> **Recorded information**:
○ ○ ○ ○ ○ ○ ○

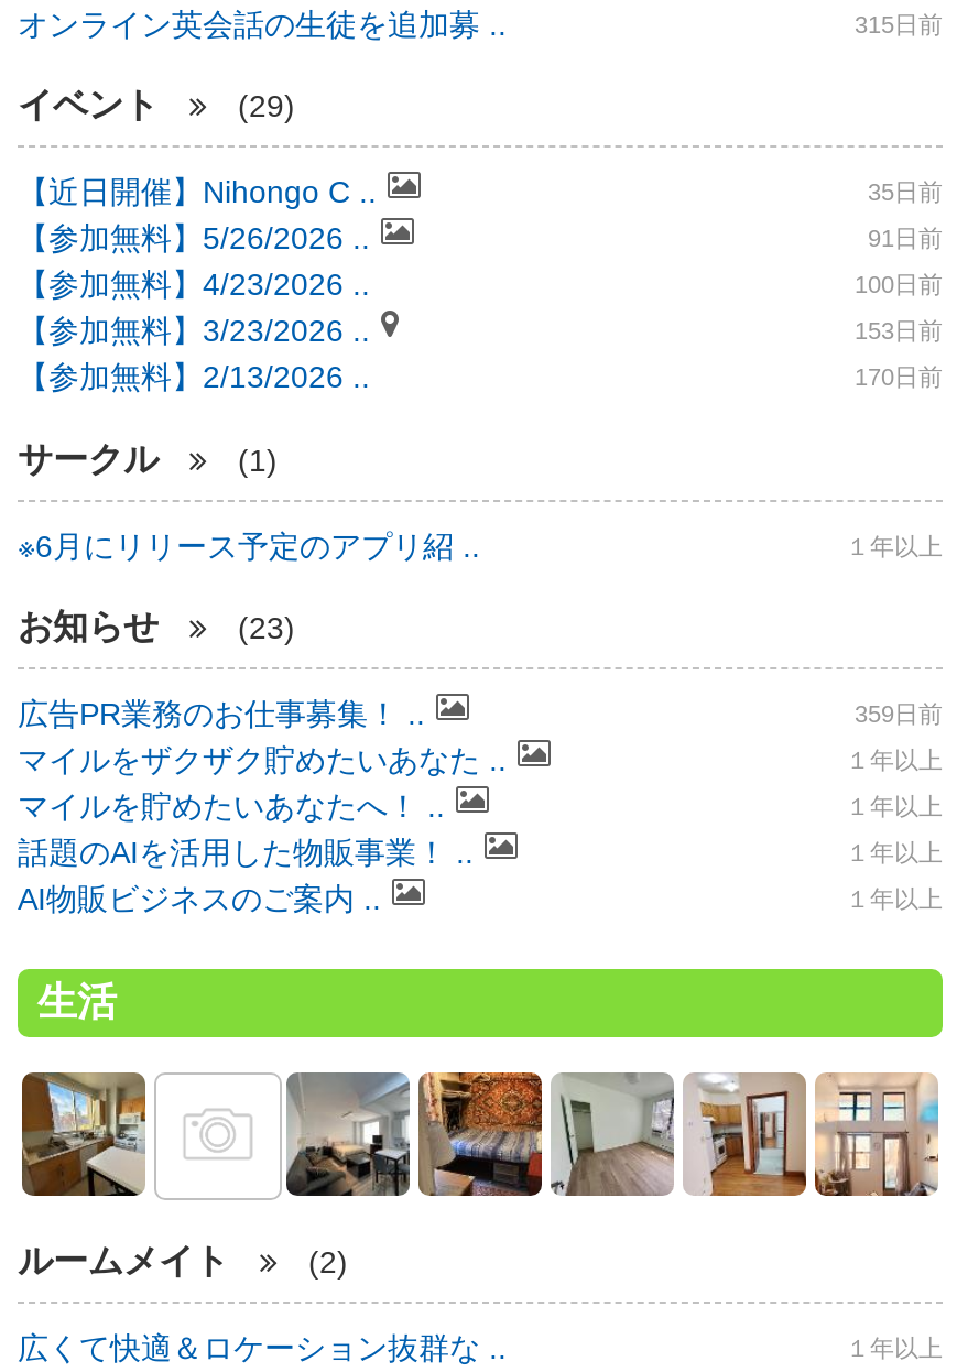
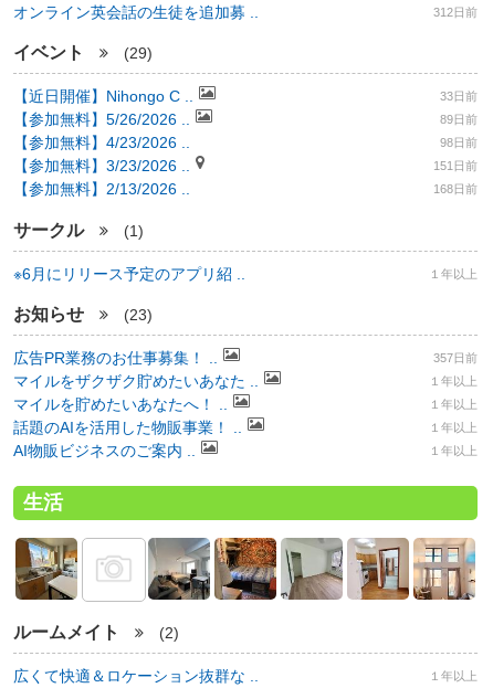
[855,11,943,37] 315日前 -> [433,5,478,19] 312日前
[868,179,943,205] 35日前 -> [440,90,478,103] 33日前
[868,225,943,251] 91日前 -> [440,113,478,126] 89日前
[855,271,943,298] 100日前 -> [440,136,478,149] 98日前
[855,318,943,344] 153日前 -> [433,159,478,172] 151日前
[855,364,943,390] 170日前 -> [433,182,478,196] 168日前
[855,700,943,727] 359日前 -> [433,351,478,364] 357日前

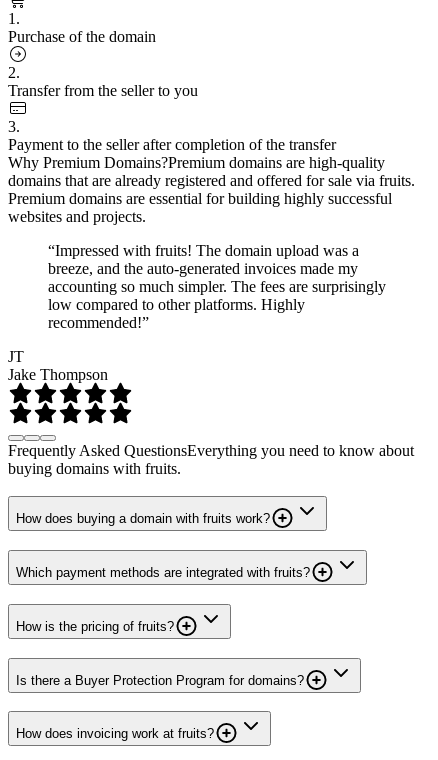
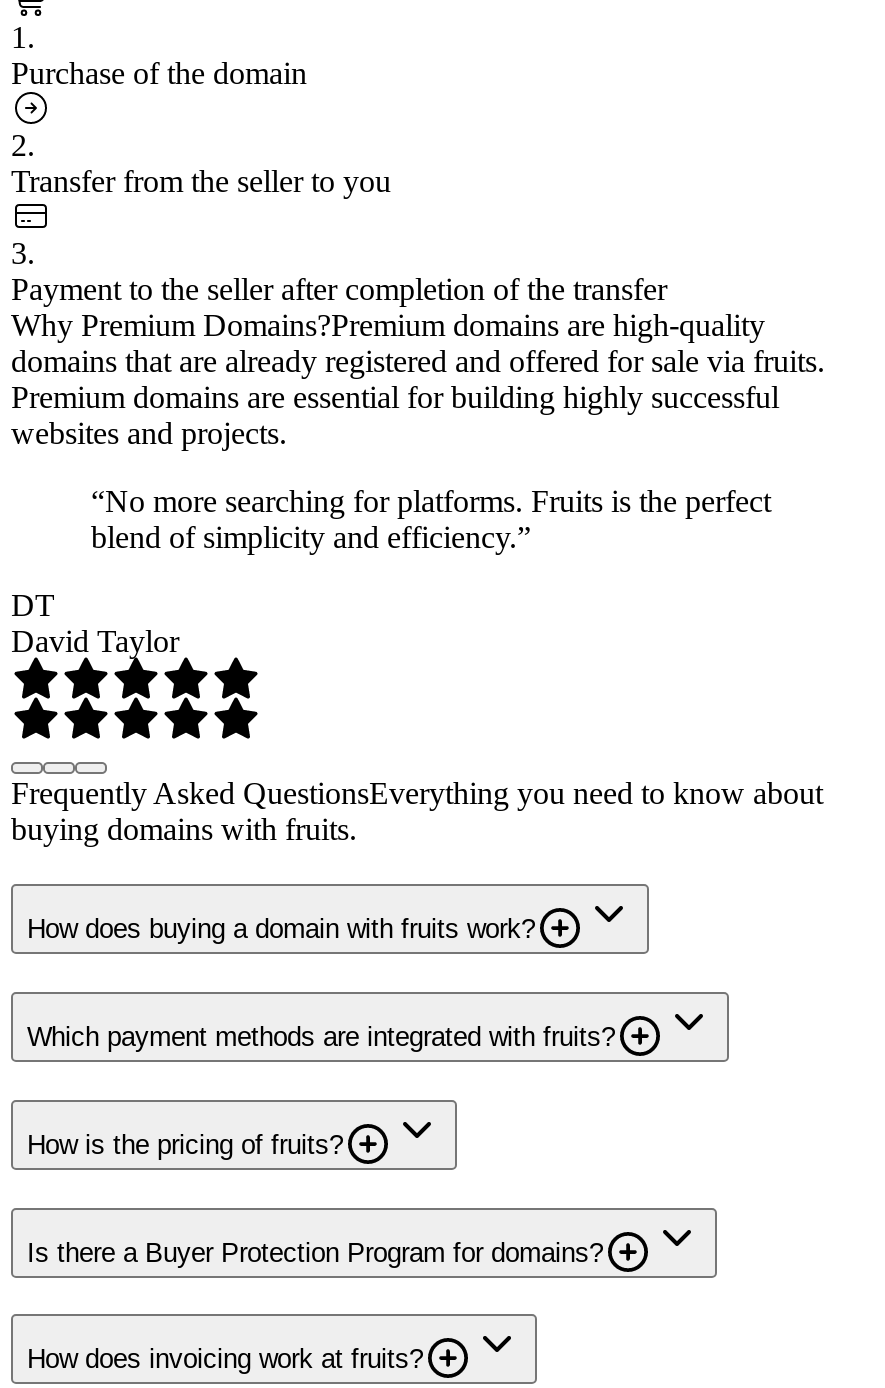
[48,242,386,331] “Impressed with fruits! The domain upload was a | breeze, and the auto-generated invoices made my | accounting so much simpler. The fees are surprisingly | low compared to other platforms. Highly | recommended!” -> [91,483,771,553] “No more searching for platforms. Fruits is the perfect | blend of simplicity and efficiency.”
[8,348,108,383] JT | Jake Thompson -> [11,587,179,657] DT | David Taylor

○ ○ ○ ○ ○ ○ ○

> **Task statement**:
Leave the pictures out. Transcribe exactly the lines from the one with "[868,179,943,205] 35日前 ->" through the end of the records.

> **Written solution**:
[868,179,943,205] 35日前 -> [440,90,478,103] 33日前
[868,225,943,251] 91日前 -> [440,113,478,126] 89日前
[855,271,943,298] 100日前 -> [440,136,478,149] 98日前
[855,318,943,344] 153日前 -> [433,159,478,172] 151日前
[855,364,943,390] 170日前 -> [433,182,478,196] 168日前
[855,700,943,727] 359日前 -> [433,351,478,364] 357日前

[48,242,386,331] “Impressed with fruits! The domain upload was a | breeze, and the auto-generated invoices made my | accounting so much simpler. The fees are surprisingly | low compared to other platforms. Highly | recommended!” -> [91,483,771,553] “No more searching for platforms. Fruits is the perfect | blend of simplicity and efficiency.”
[8,348,108,383] JT | Jake Thompson -> [11,587,179,657] DT | David Taylor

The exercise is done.